Flourishing life tends always to be irregular and unruly, thwarting efforts to tame its abundance in the name of the gods of progress and reform. Contrast the fecund jungle with the neat lawn. One of these thrives.
They called our disorder ungodly, our love a danger. We called it nothing. It was more action than word. Show me a fish with a word for water.
We were often depicted in the company of cats, those mysterious shapeshifters, notoriously hard to catch and easy to love (for the loving), famously resistant to authority.
It was an art, how we lived, but the enforcers of absolute power renamed it. Not art, but craft. Not sister, but witch. To rhyme with a popular slur.
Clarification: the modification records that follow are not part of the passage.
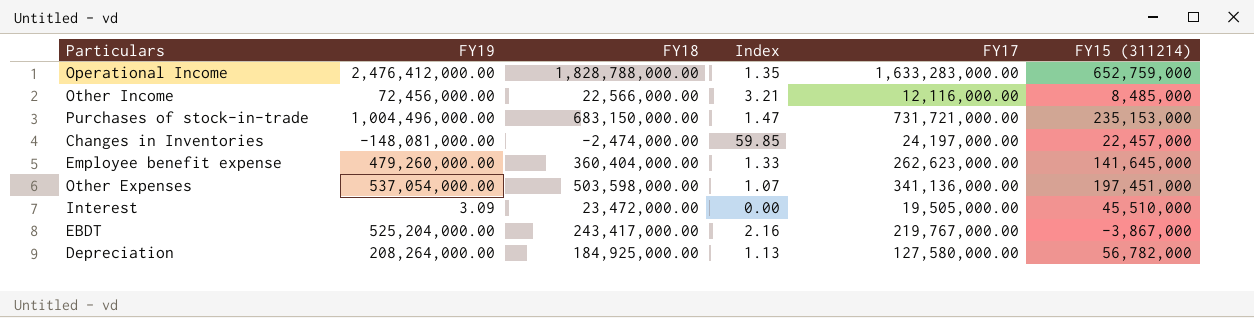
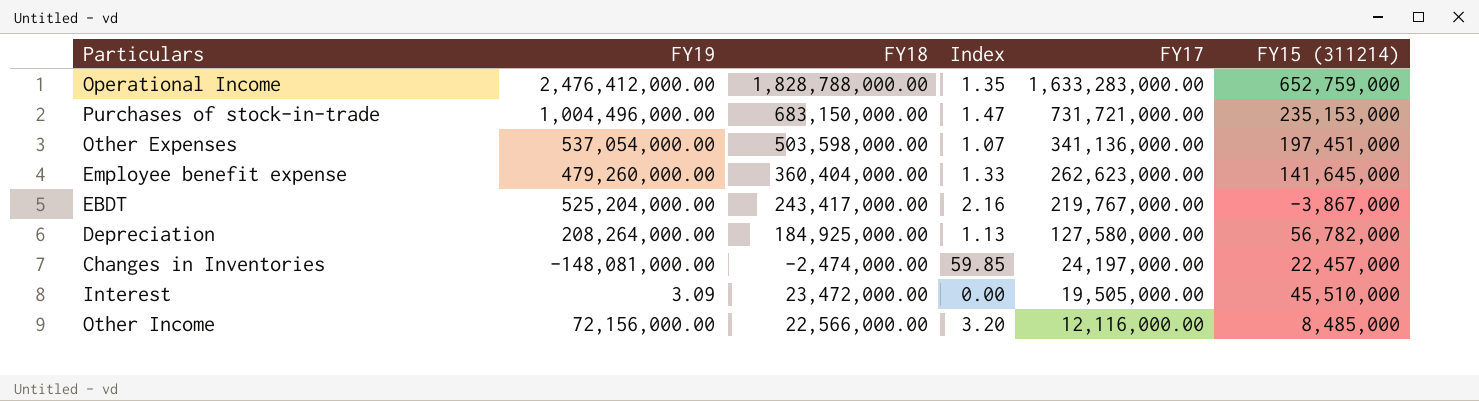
row order: none -> FY17 descending
Other Income | FY19: 72,456,000.00 -> 72,156,000.00
Other Income | Index: 3.21 -> 3.20

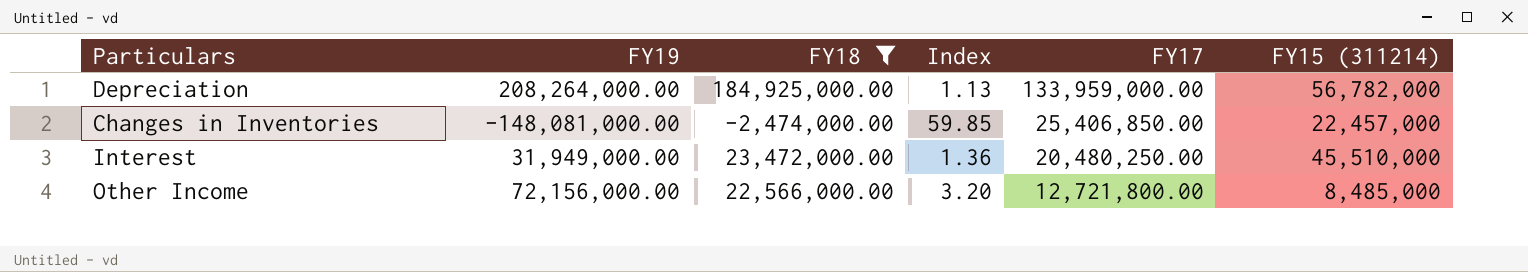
filter: none -> FY18 <= 184,925,000.00
Depreciation | FY17: 127,580,000.00 -> 133,959,000.00
Changes in Inventories | FY17: 24,197,000.00 -> 25,406,850.00
Interest | FY19: 3.09 -> 31,949,000.00
Interest | Index: 0.00 -> 1.36
Interest | FY17: 19,505,000.00 -> 20,480,250.00
Other Income | FY17: 12,116,000.00 -> 12,721,800.00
One way to remake what you fear is to recast it in caricature. So, they made us: black, dark, weird, dangerous. Sure, love and life were all of these and more, but they would have none of it. The dangerous alchemy of a tiny morsel of knowledge in a boundless pool of self-righteous confidence.
We loved and protected. They guarded, refused. We grew; they took. We watched, waited, listened, shared. They announced, stockpiled, amassed.
Our most transgressive act, as some saw it, was the giving of a familiar spirit to the daughter or granddaughter, along with strategies for survival.
And, that we lived. In loving community. In later caricatures, one of us will be pictured as ancient, outcast, poor, and alone. She was our great-grandmother. She raised and taught us. When they burned our village, she was in the field. She survived.
Our detractors persist. Always in the name of progress, reform, order. We know them by their obsessions with mechanized gadgets and purity; acquisition and the order of lawns. And we know them by their mistrust of music, dance, the wild and untamed arts––and cats. And by the names they call those who challenge their systems of order, and their fear of women (and numerous others) who speak against authority.
***
This morning, while looking into the work of the American scholar and artist Deborah Willis, I came across an article by another scholar of the same name who seemed (to me) to be exploring parallel lines of interest to the Willis I was looking for, albeit in different focus areas. The article is “The Witch-Family in Elizabethan and Jacobean Print Culture” (Journal for Early Modern Cultural Studies, Winter 2013). As (the other) Willis explains, the idea of the solitary witch was preceded by a longstanding suspicion of witch families. Matriarchal and poor families were especially prone to suspicion, and mother-daughter bonds created “a special locus of anxiety.” Pamphlets warning of witchcraft tended to correspond with a growth of Protestant handbooks on the godly household, as part of a (patriarchal, colonial) effort to make “family central to a vision of absolutist rule.” I found the discovery timely on many levels.